Una riflessione lucida, a tratti nostalgica, ma soprattutto critica e appassionata. È quella che arriva da un lettore originario di Foggia, Ermanno Maccione lontano dalla città da oltre cinquant’anni ma ancora profondamente legato alla sua terra, che ha voluto intervenire nel dibattito sul futuro dello scalo “Gino Lisa” e, più in generale, sullo sviluppo della Capitanata.
Il nodo aeroporto e il richiamo al Gargano
Il punto di partenza è la proposta del presidente di Aeroporti di Puglia, Antonio Vasile di rinominare lo scalo foggiano in “Aeroporto del Gargano”, idea che il lettore definisce condivisibile perché capace di proiettare il territorio in una dimensione turistica più ampia. Il Gargano, osserva, rappresenta una risorsa fondamentale ma ancora oggi penalizzata da un isolamento infrastrutturale che ne limita le potenzialità.
Secondo il lettore, tuttavia, il cambio di nome rischia di restare solo un’operazione simbolica se non accompagnata da interventi concreti. In particolare, viene evidenziata la necessità di completare collegamenti strategici come la futura superstrada tra Manfredonia e Peschici e, soprattutto, un’infrastruttura ferroviaria lungo lo stesso asse, oggi completamente assente.
“Senza strade e ferrovie restano solo slogan”
È proprio sul tema dei trasporti che la lettera si fa più incisiva. “Senza queste opere – è il senso della riflessione – ogni progetto di rilancio resta incompleto”. Il Gargano, infatti, continua a essere diviso tra altri bacini aeroportuali, come quelli di Bari e Pescara, a discapito del territorio foggiano.
Il lettore sottolinea come la vera sfida sia superare l’isolamento storico attraverso investimenti strutturali, anche complessi come la realizzazione di gallerie ferroviarie, ritenuti però indispensabili per un reale sviluppo.
Critiche alla politica e al ruolo della Capitanata
Non manca una dura analisi sulle responsabilità politiche.

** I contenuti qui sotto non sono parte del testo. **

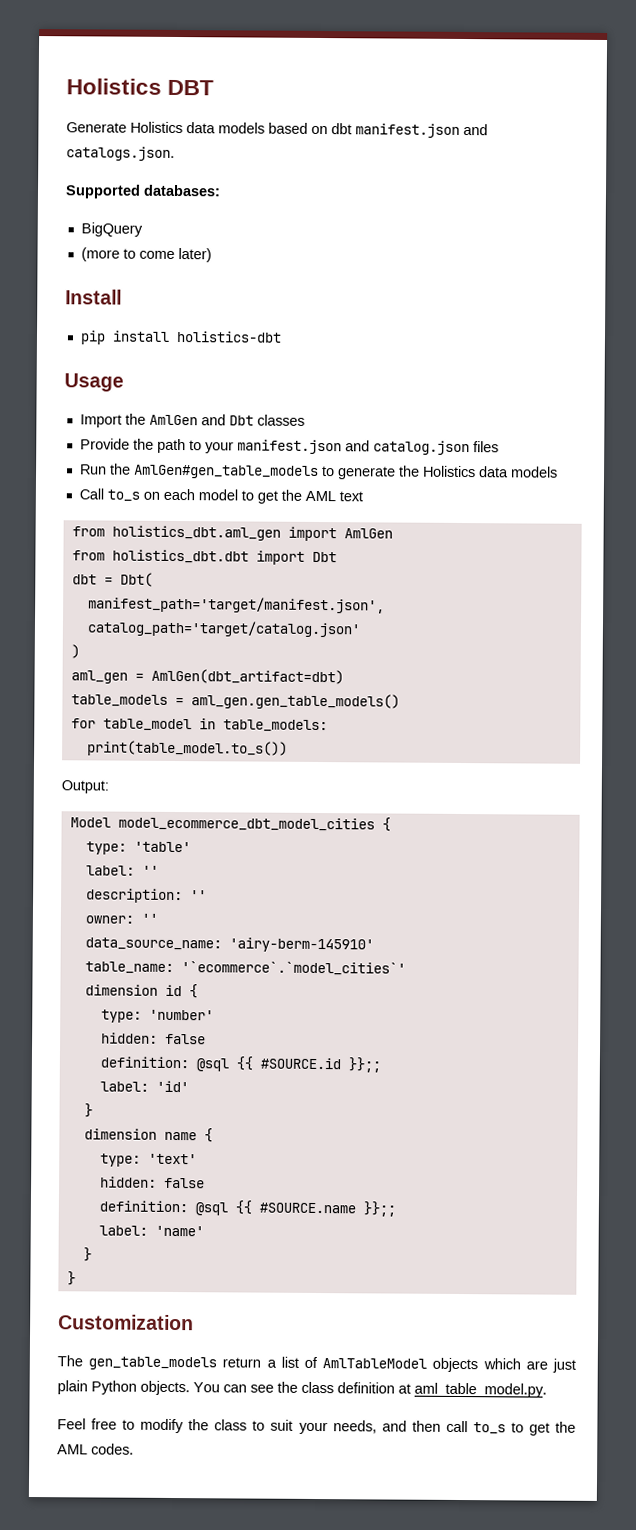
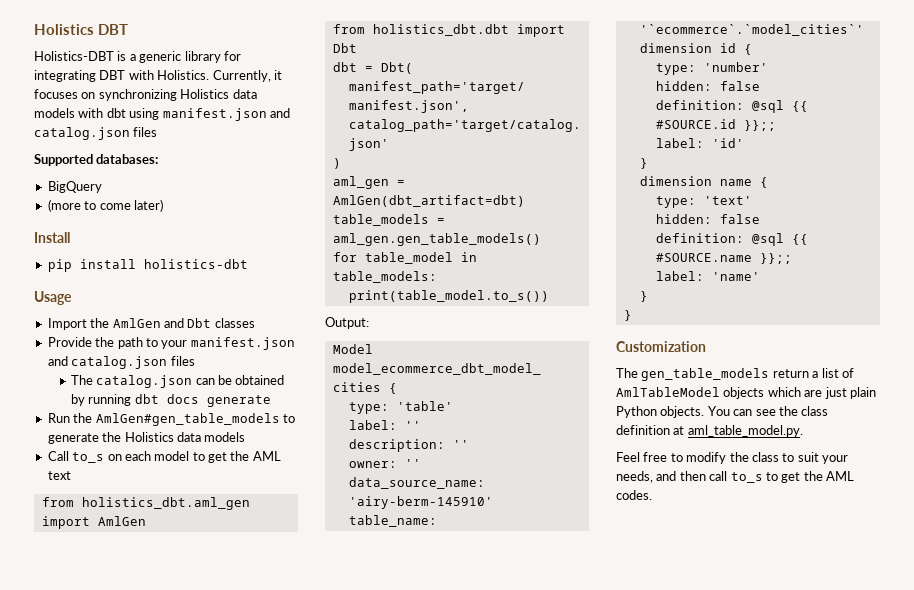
- Generate Holistics data models based on dbt manifest.json and catalogs.json.
+ Holistics-DBT is a generic library for integrating DBT with Holistics. Currently, it focuses on synchronizing Holistics data models with dbt using manifest.json and catalog.json files
+ The catalog.json can be obtained by running dbt docs generate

Secondo il lettore, Foggia avrebbe pagato negli anni una debolezza rappresentativa che l’ha resa marginale nelle scelte regionali, spesso dominate da altri territori pugliesi più coesi.
Da qui l’invito a una maggiore unità tra le forze politiche locali, per acquisire peso decisionale e contrastare quello che viene percepito come uno squilibrio territoriale.
Un lungo declino tra economia e servizi
La lettera ripercorre anche le tappe di una decadenza economica e sociale iniziata, secondo questa visione, già con l’Unità d’Italia e accentuata negli ultimi decenni. Vengono citati la perdita di centralità istituzionale, il ridimensionamento dell’agricoltura, la chiusura di presidi come ospedali e tribunali e l’impatto delle politiche europee.
Un quadro che, sempre secondo il lettore, avrebbe contribuito all’aumento della povertà, dell’emigrazione e della criminalità, elementi che continuano a incidere sulla qualità della vita in Capitanata.
Tra storia, identità e nuove proposte
Ampio spazio anche al richiamo storico, con l’invito a recuperare una maggiore consapevolezza identitaria. Da qui la proposta alternativa di intitolare l’aeroporto a figure simboliche legate alla storia del territorio, piuttosto che a un riferimento geografico come il Gargano.
Infine, uno sguardo al futuro con il rilancio dell’idea di una nuova configurazione territoriale che unisca Capitanata e Molise, per rafforzare il peso istituzionale e infrastrutturale dell’area, a partire dal completamento del collegamento ferroviario tra Foggia e Campobasso.
Una voce dalla distanza che riapre il dibattito
Quella del lettore è una voce che arriva da lontano ma che riporta al centro questioni tutt’altro che superate: infrastrutture, sviluppo, identità e rappresentanza. Temi che continuano a interrogare il presente della Capitanata e il suo futuro.